Getmac (Windows NT resource kit) Windows NT command to obtaining the media access control (MAC) Ethernet layer address and binding order for a computer running Windows NT 4.0, Windows 2000, or Windows XP.
DumpSec Security auditing program for Windows NT systems. It enumerates user and group details from a chosen system. This is the audit and enumeration tool of choice for Big Five auditors (PricewaterhouseCoopers, Ernst & Young, KPMG, Arthur Andersen, and Deloitte & Touche) and hackers alike.
SDKs Many software development kits (SDKs) provide hackers with the basic tools that they need to learn more about systems.
Things to consider
- What information can be obtained from listening ports? What level of permission is required to enumerate this information?
- Is there logging in place to determine that someone has enumerated this information?
- Does the potential exist for an authenticated user to view security-sensitive data or personally identified information (PII) that might compromise privacy concerns?
- What banner information does the application provide to the user? Can this be suppressed or modified by the system administrator?
Obtain access through user manipulation
After the hackers have learned enough basic information about their target, they will attempt to gain access to the target system by masquerading as authorized users. This means that they need a password for a user account that they have discovered through steps one and two above. There are two common ways to get that password: by using social engineering or by using a brute force attack.
It's amazing what an unsuspecting employee will do for someone who sounds authoritative. Some hackers will take the information that they acquired from the domain registration or the company's Web site and directly contact an employee by phone.
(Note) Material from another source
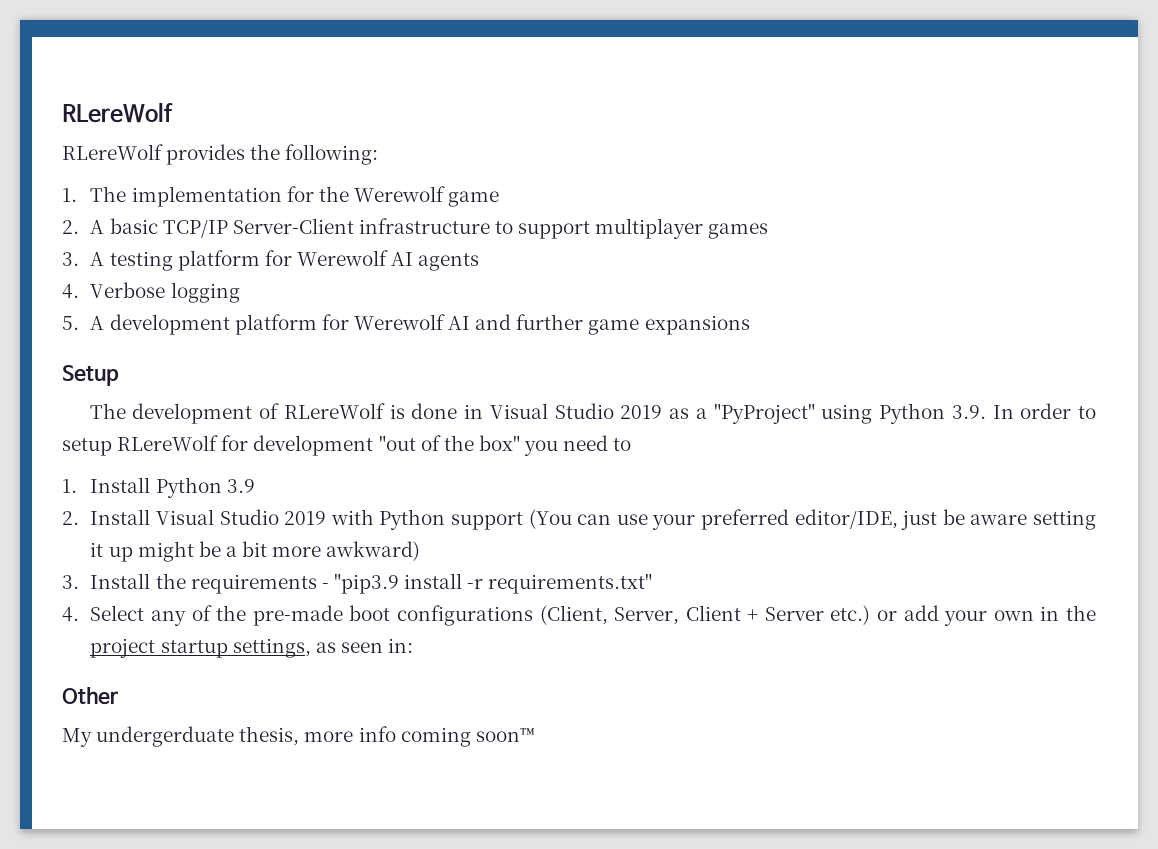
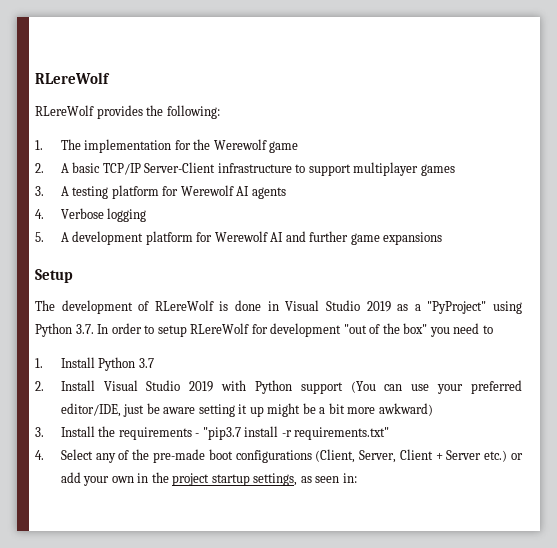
[951,405,986,419] 3.9. -> [75,324,94,334] 3.7.
[226,479,255,493] 3.9 -> [138,358,154,368] 3.7
[333,573,399,594] "pip3.9 -> [202,427,241,440] "pip3.7
[62,687,118,705] [62,726,535,747] // Other // My undergerduate thesis, more info coming soon™ -> (357, 478) none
With a little conning, they can get that employee to reveal their password without raising any concerns. Their conversations might go something like this:
This is the help desk and we're troubleshooting various network segments. I'm sniffing the network segment you're on, and I'd like to watch the network as you type in your password. Please tell me each character of your password as you type it in, and I will watch to make sure that I see them on the network.
We've done an audit of your password and found it to be insecure. Please change it to xYzA1G24# so that it will be less likely to be cracked in the future.
Brute force attack
If the social engineering approach doesn't work or isn't an option, there's the brute force approach. These attacks can be waged against any application or service that accepts user authentication, including (but not limited to):
Network basic input/output system (NetBIOS) over TCP (TCP 139)
Direct Host (TCP 445)
Lightweight Directory Access Protocol (LDAP), (TCP 389)
FTP (TCP 21)
Telnet (TCP 23)
Simple Network Management Protocol (SNMP), (UDP 161)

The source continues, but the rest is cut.